* **WORK INSTRUCTIONS**
Count the lines below holding "图标进行安卓手机或者是苹果手机客户端的下载" and answer with that number only.

* **PROVIDED INFORMATION**
= Beginning of Section =
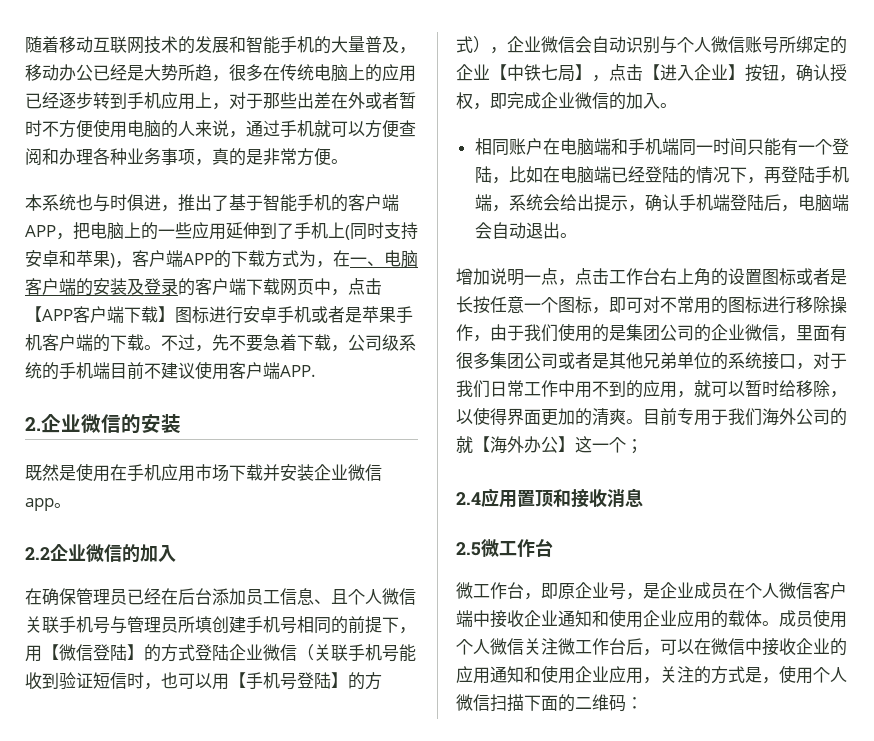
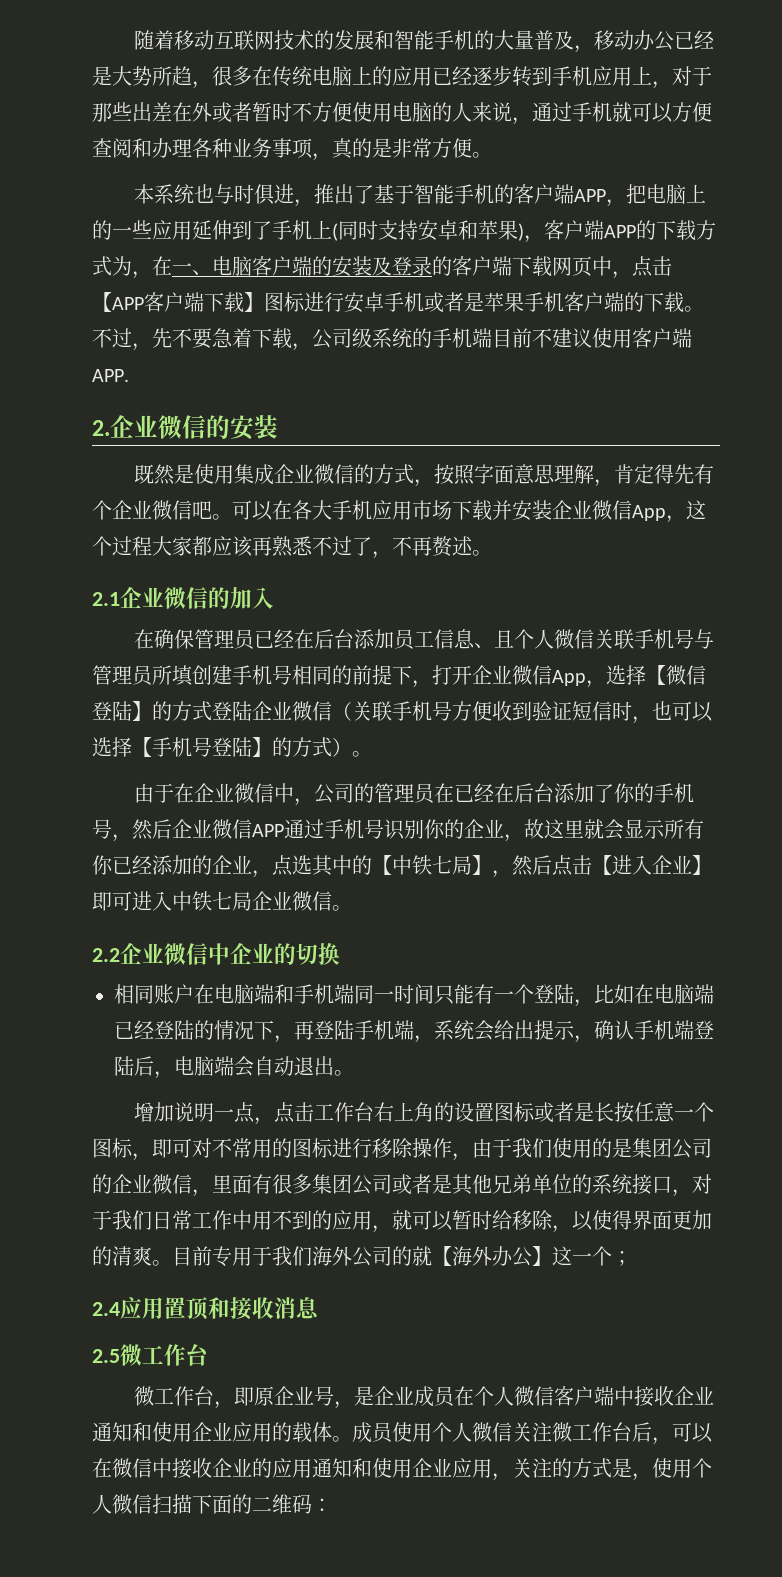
- 既然是使用在手机应用市场下载并安装企业微信app。
- 2.2企业微信的加入
+ 既然是使用集成企业微信的方式，按照字面意思理解，肯定得先有个企业微信吧。可以在各大手机应用市场下载并安装企业微信App，这个过程大家都应该再熟悉不过了，不再赘述。
+ 2.1企业微信的加入
- 在确保管理员已经在后台添加员工信息、且个人微信关联手机号与管理员所填创建手机号相同的前提下，用【微信登陆】的方式登陆企业微信（关联手机号能收到验证短信时，也可以用【手机号登陆】的方式），企业微信会自动识别与个人微信账号所绑定的企业【中铁七局】，点击【进入企业】按钮，确认授权，即完成企业微信的加入。
+ 在确保管理员已经在后台添加员工信息、且个人微信关联手机号与管理员所填创建手机号相同的前提下，打开企业微信App，选择【微信登陆】的方式登陆企业微信（关联手机号方便收到验证短信时，也可以选择【手机号登陆】的方式）。
+ 由于在企业微信中，公司的管理员在已经在后台添加了你的手机号，然后企业微信APP通过手机号识别你的企业，故这里就会显示所有你已经添加的企业，点选其中的【中铁七局】，然后点击【进入企业】即可进入中铁七局企业微信。
+ 2.2企业微信中企业的切换

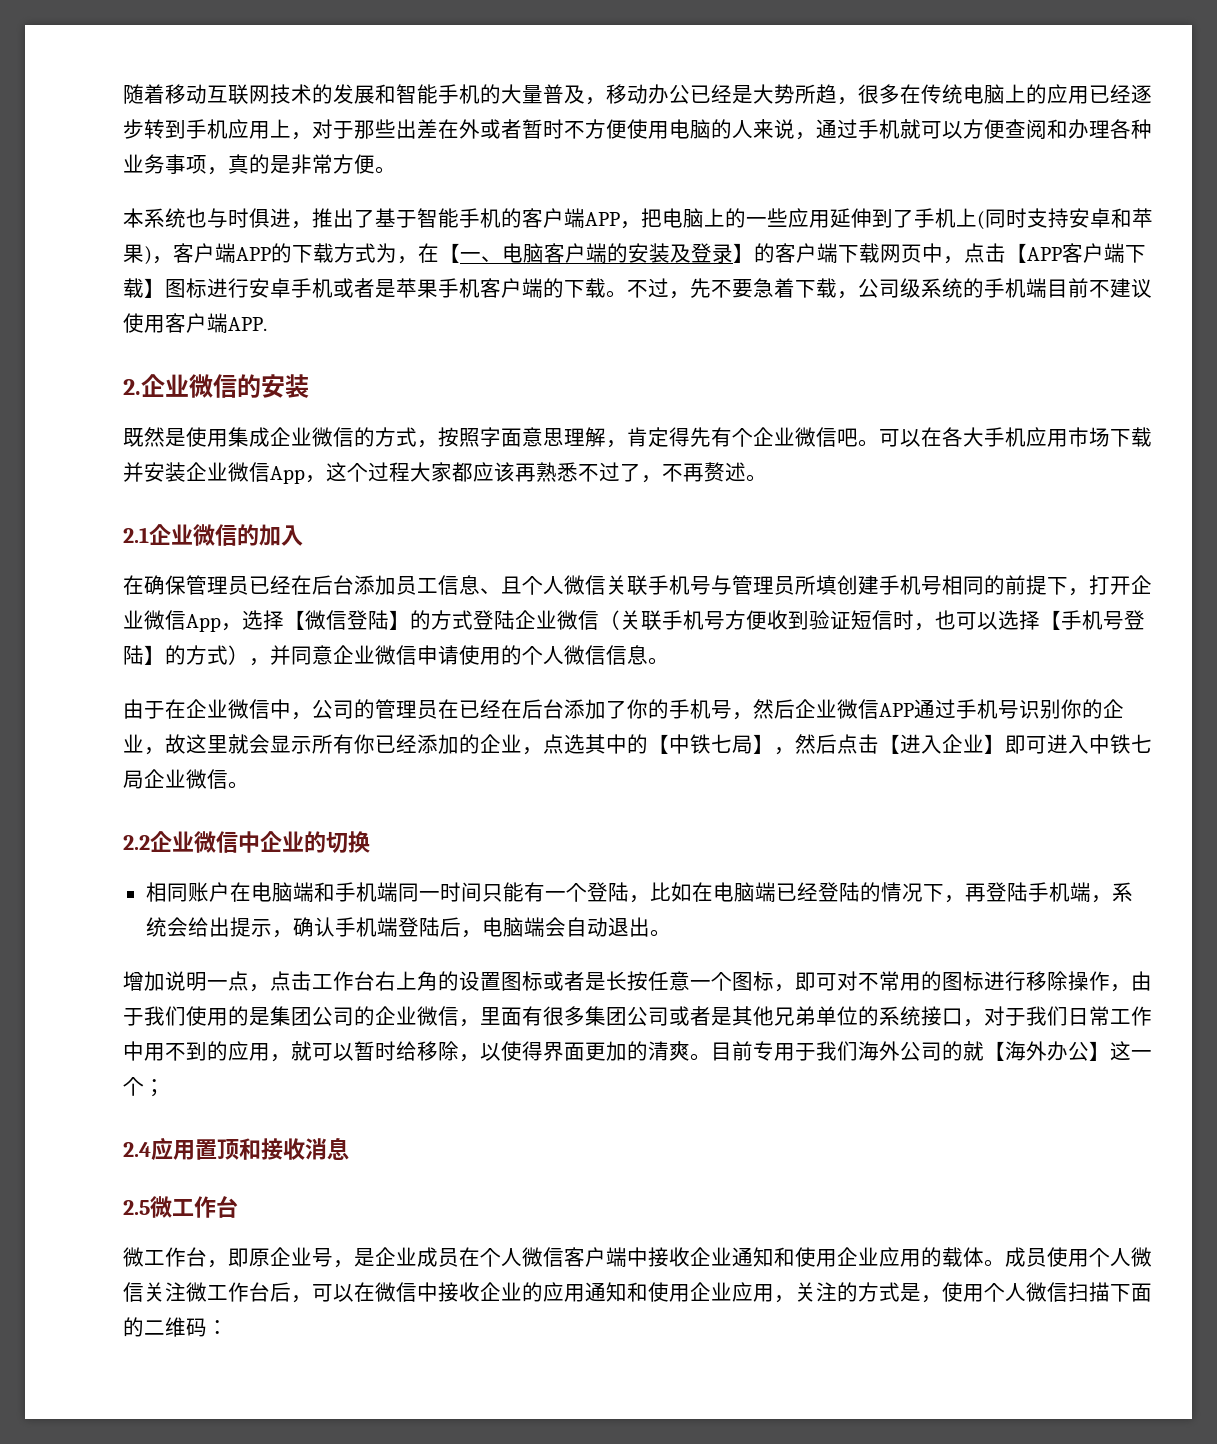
- 本系统也与时俱进，推出了基于智能手机的客户端APP，把电脑上的一些应用延伸到了手机上(同时支持安卓和苹果)，客户端APP的下载方式为，在一、电脑客户端的安装及登录的客户端下载网页中，点击【APP客户端下载】图标进行安卓手机或者是苹果手机客户端的下载。
+ 本系统也与时俱进，推出了基于智能手机的客户端APP，把电脑上的一些应用延伸到了手机上(同时支持安卓和苹果)，客户端APP的下载方式为，在【一、电脑客户端的安装及登录】的客户端下载网页中，点击【APP客户端下载】图标进行安卓手机或者是苹果手机客户端的下载。
- 在确保管理员已经在后台添加员工信息、且个人微信关联手机号与管理员所填创建手机号相同的前提下，打开企业微信App，选择【微信登陆】的方式登陆企业微信（关联手机号方便收到验证短信时，也可以选择【手机号登陆】的方式）。
+ 在确保管理员已经在后台添加员工信息、且个人微信关联手机号与管理员所填创建手机号相同的前提下，打开企业微信App，选择【微信登陆】的方式登陆企业微信（关联手机号方便收到验证短信时，也可以选择【手机号登陆】的方式），并同意企业微信申请使用的个人微信信息。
= End of Section =
* **EXERCISE RESULT**
2